この立派な人たちと同じステージにいることが猛烈に恥ずかしくて、私はカタツムリの目玉のように萎縮するしかありませんでした。
小さな声で自己紹介を終え、早々と着席。
戦意喪失。
社長がお話を始めました。
メモを取っている学生がたくさんいました。私はメモを取るフリをしていました。
社長の話より唇の乾燥が気になって仕方ありませんでした。アレルギーで唇のコンディションは絶不調なのに、会場の暖房が追い打ちをかけていました。何か質問したらパックリ裂けてしまいそうなほど乾燥していました。

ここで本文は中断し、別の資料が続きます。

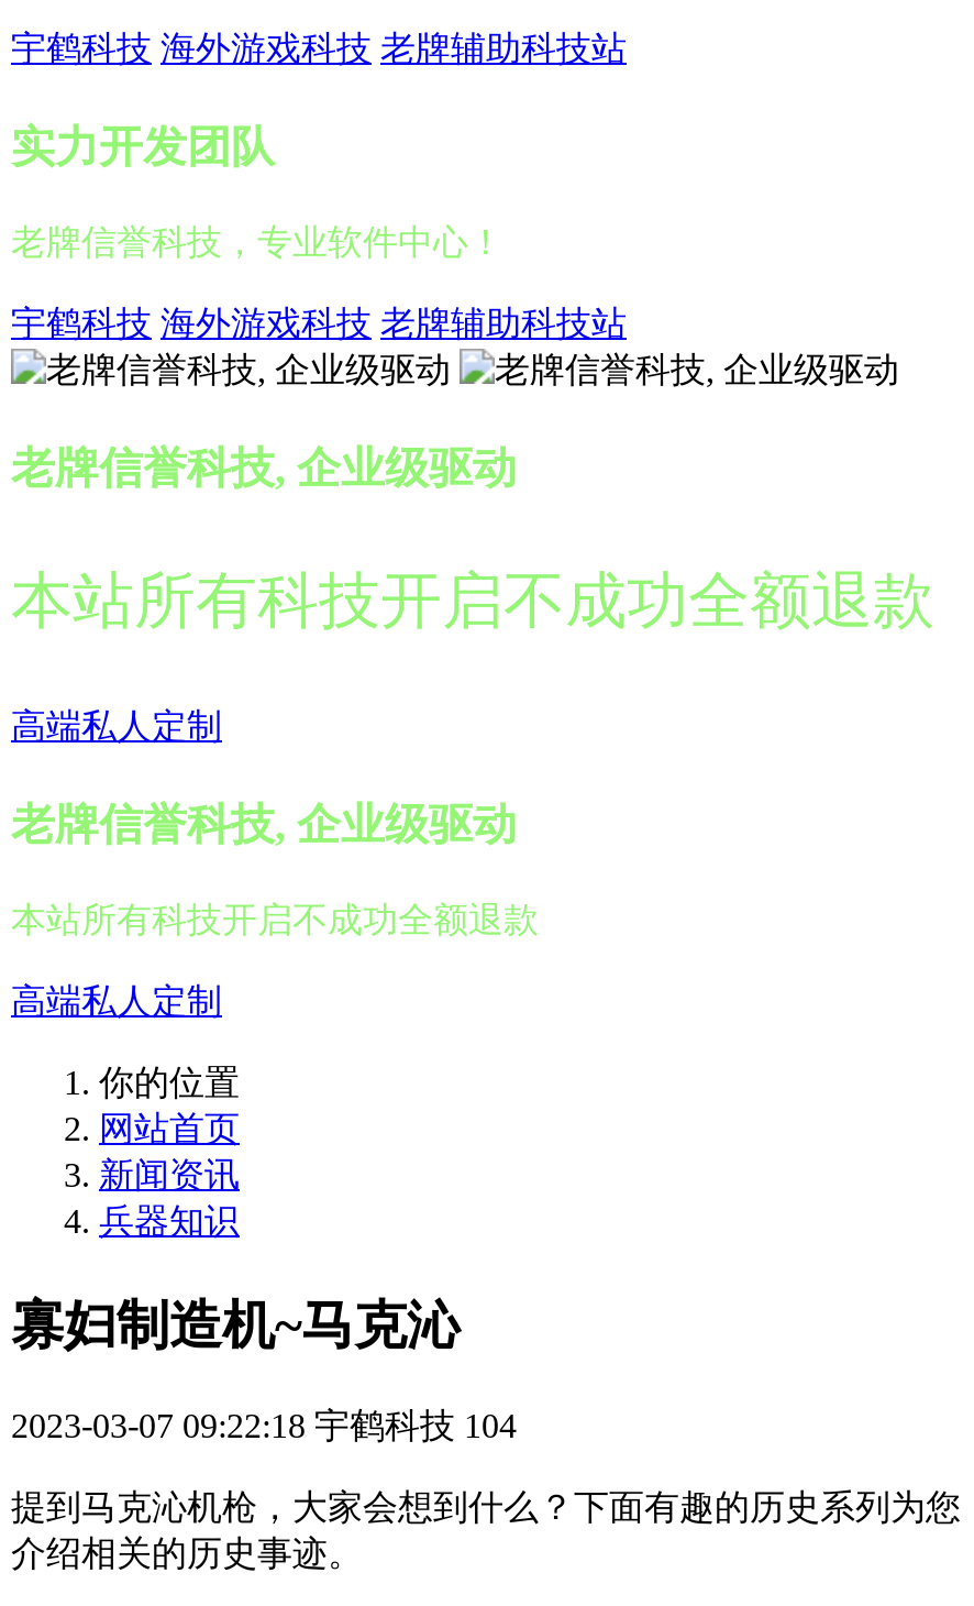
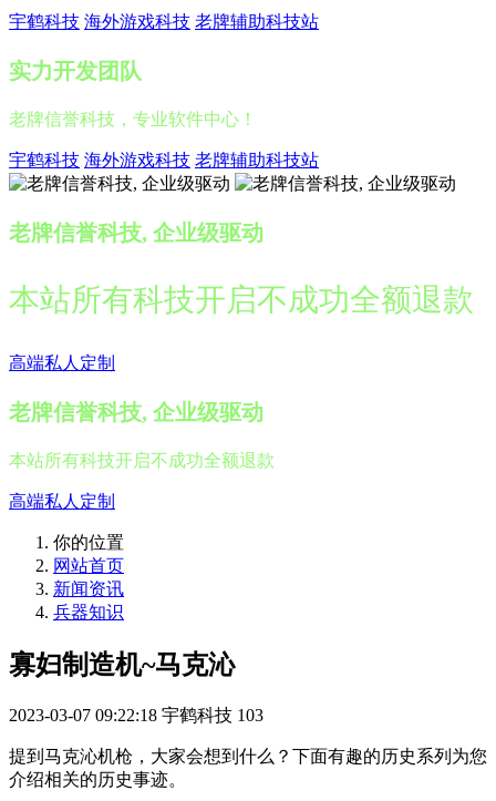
[11,1406,517,1444] 2023-03-07 09:22:18 宇鹤科技 104 -> [9,706,264,724] 2023-03-07 09:22:18 宇鹤科技 103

社長のトークショーがロングランだったため、試験時間がなくなってしまいました。
結局、筆記試験は一問のみ。
試験の真っ最中、靴の中がザラザラし始めました。
石にしては多い、だいたいパンプスに石が入るルートを通っていない、密かに慌てふためく私。
結局、全く集中出来ずに終了しました。
トイレに直行し、靴を逆さまにすると乾燥剤がザラザラと出てきました。
ほとんど履かない靴だったので、きちんと保管していたこととサイズが大きめだったことが裏目に出たようです。
帰り道、社長と出身大学が同じだという男子が話しかけてきました。自分の通う大学がいかに素晴らしいかということと、就活に対するアドバイスを一方的に語って去って行きました。嫌な奴だなと思いました。

皮の剥けた唇にリップクリームをグリグリ塗り込みながら、初めての就活に敗北の気配を悟った、21の春のことです。